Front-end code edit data
──────────────────────────────
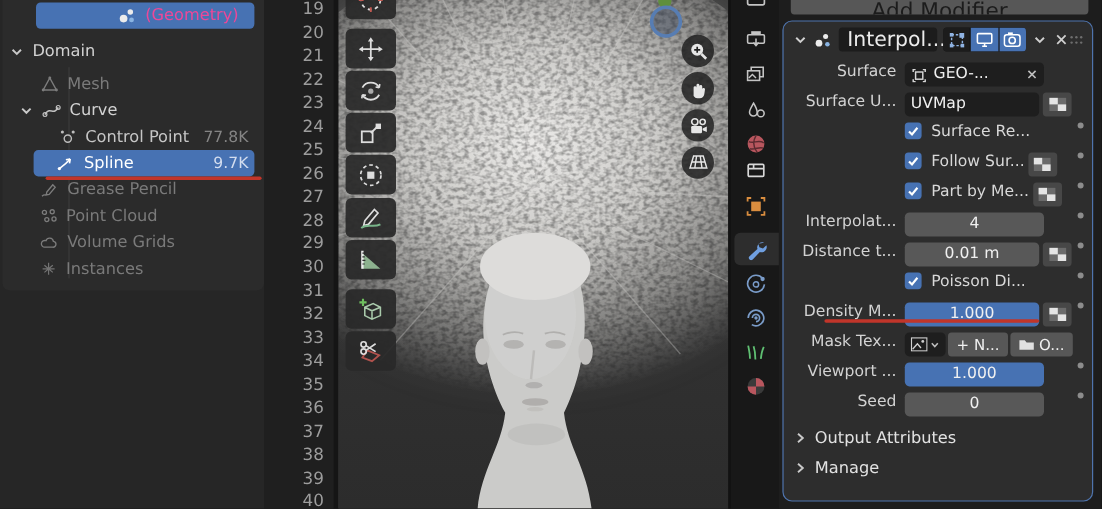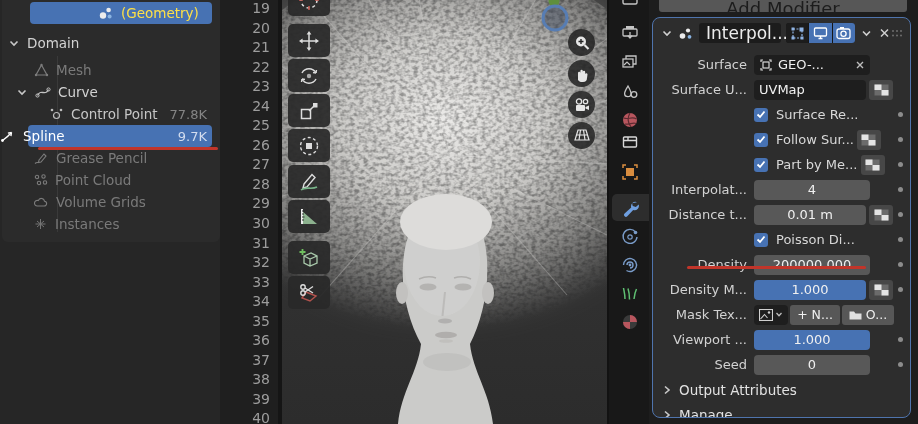"(Geometry)" div.trow { color: #fde047 -> #ec4899 }
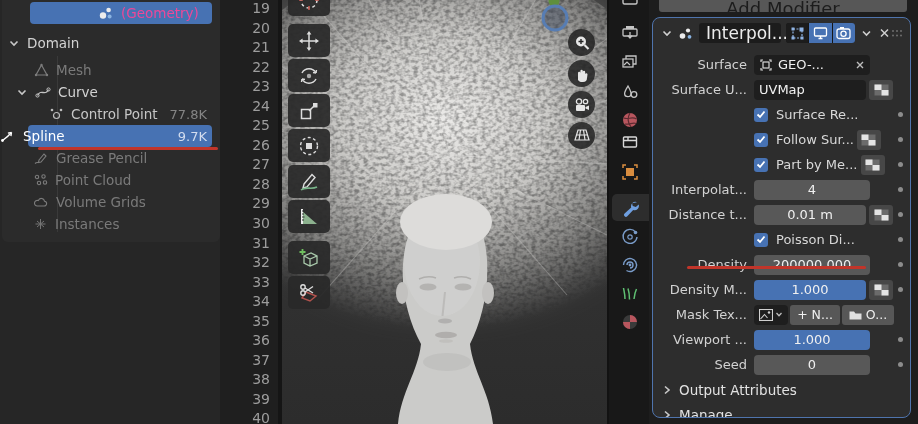"Surface" .prow { align-items: center -> flex-start }
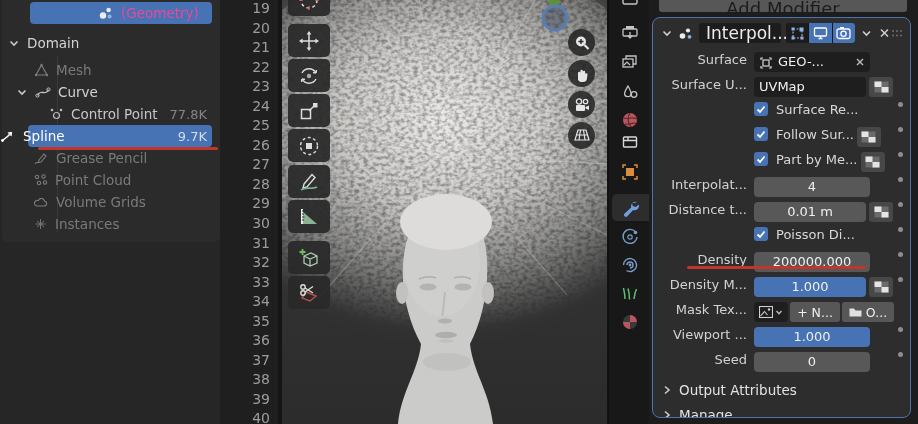"Spline" div.trow { padding-left: none -> 47px }
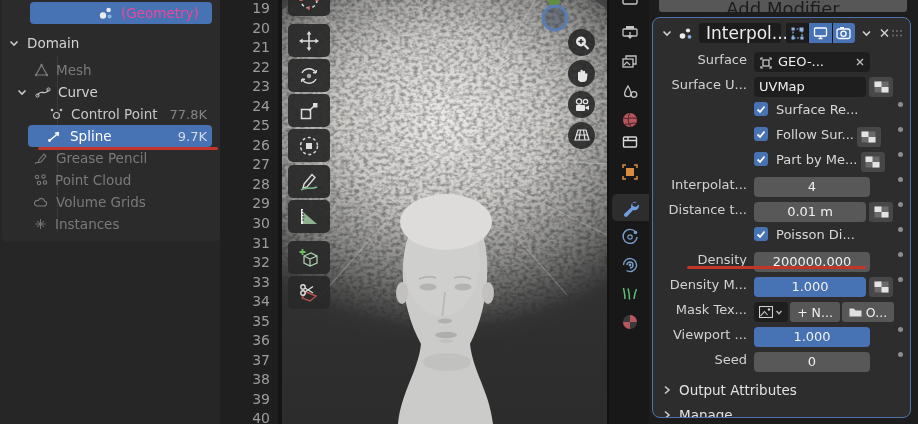"Density" div.prow { html: <div> <span>Density</span> <span>200000.000</span> <span></span> </div> -> none }
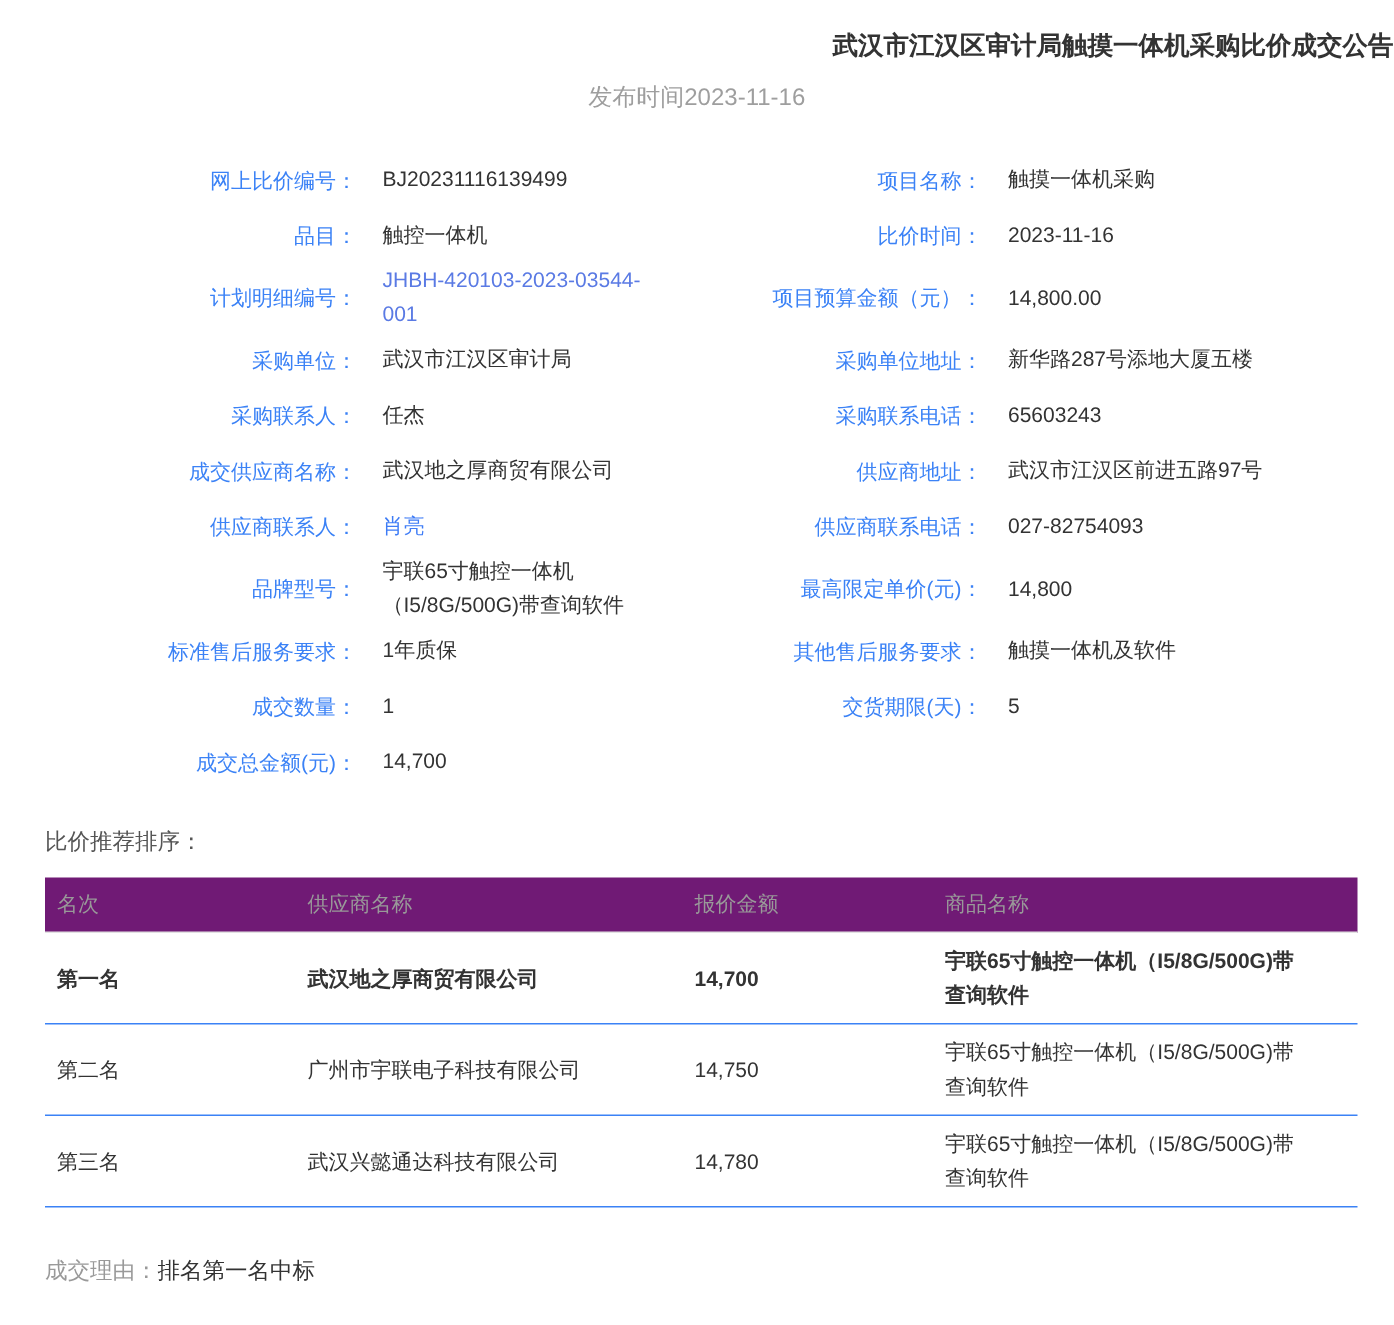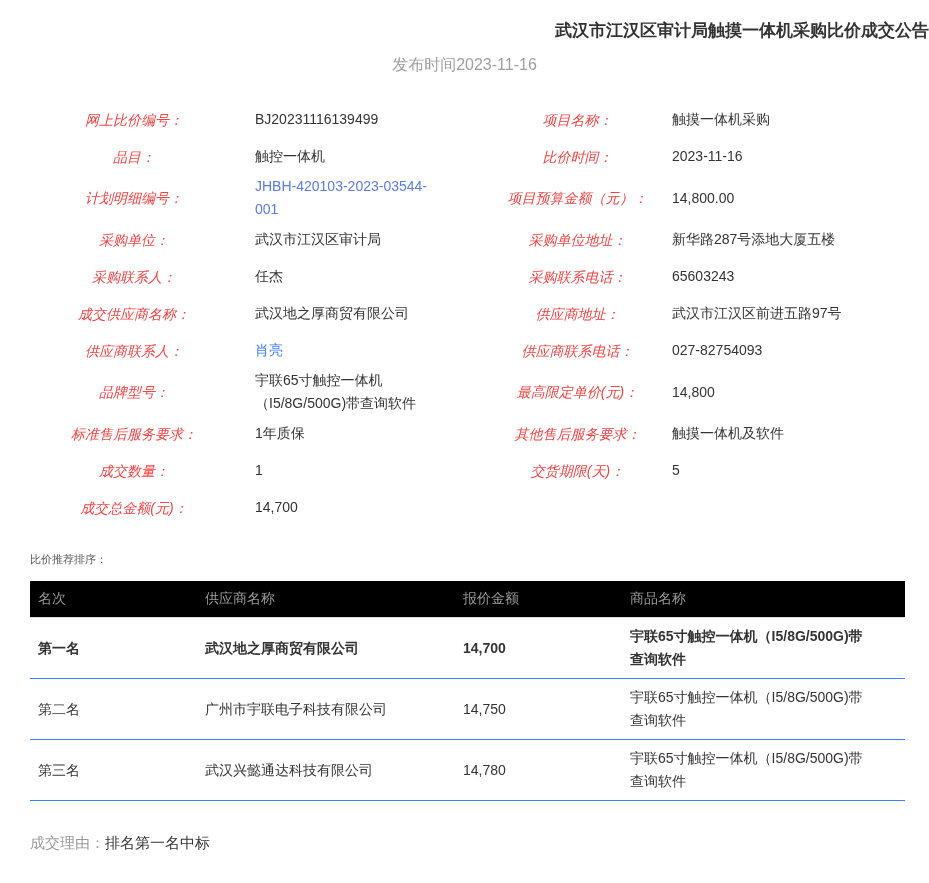"网上比价编号：" .flabel { color: #ef4444 -> #3b82f6; font-style: italic -> none; text-align: center -> right }
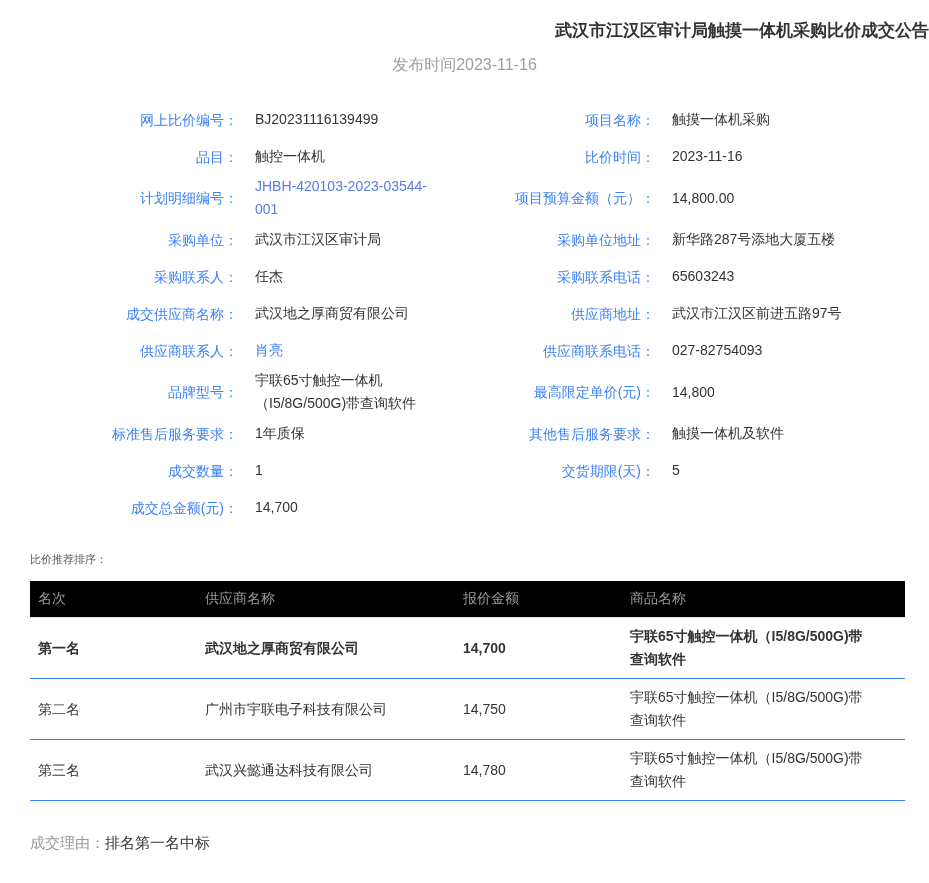"比价推荐排序：" .section-title { font-size: 11px -> 15px }
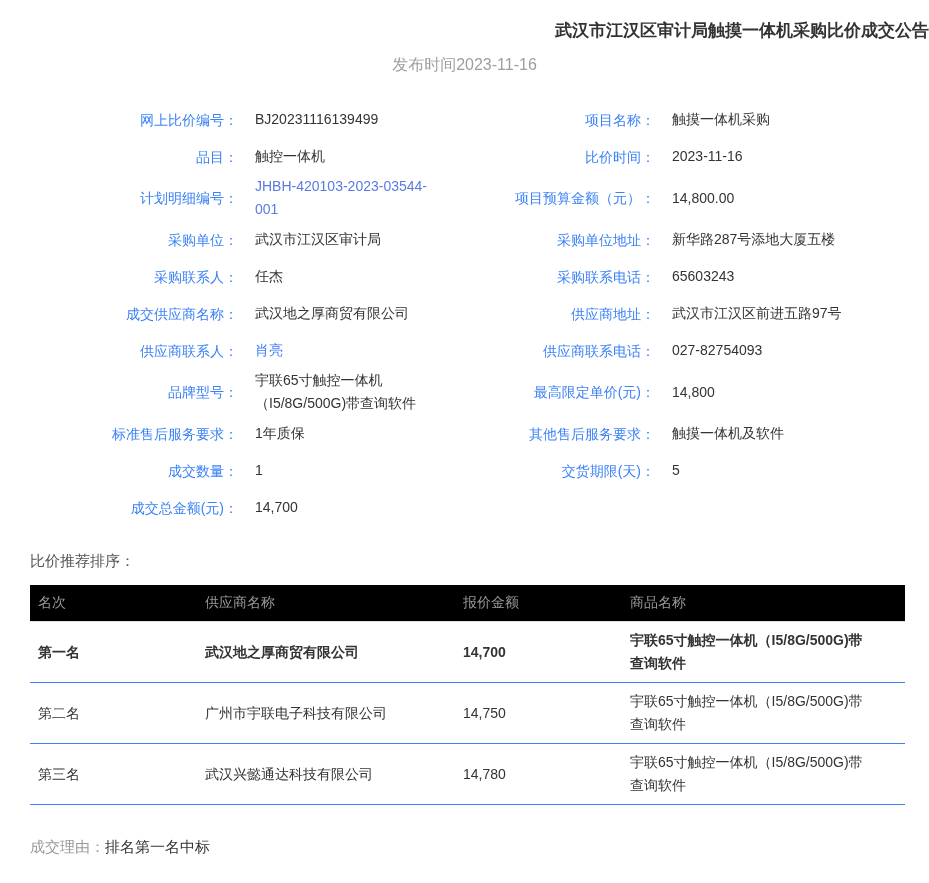"名次" .thead { background: #000000 -> #701a75 }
──────────────────────────────
_ABOUT THIS TASK_
Your reply should hold every line above exactly as written and none of the pictures.

_RESULT_
"(Geometry)" div.trow { color: #fde047 -> #ec4899 }
"Surface" .prow { align-items: center -> flex-start }
"Spline" div.trow { padding-left: none -> 47px }
"Density" div.prow { html: <div> <span>Density</span> <span>200000.000</span> <span></span> </div> -> none }
"网上比价编号：" .flabel { color: #ef4444 -> #3b82f6; font-style: italic -> none; text-align: center -> right }
"比价推荐排序：" .section-title { font-size: 11px -> 15px }
"名次" .thead { background: #000000 -> #701a75 }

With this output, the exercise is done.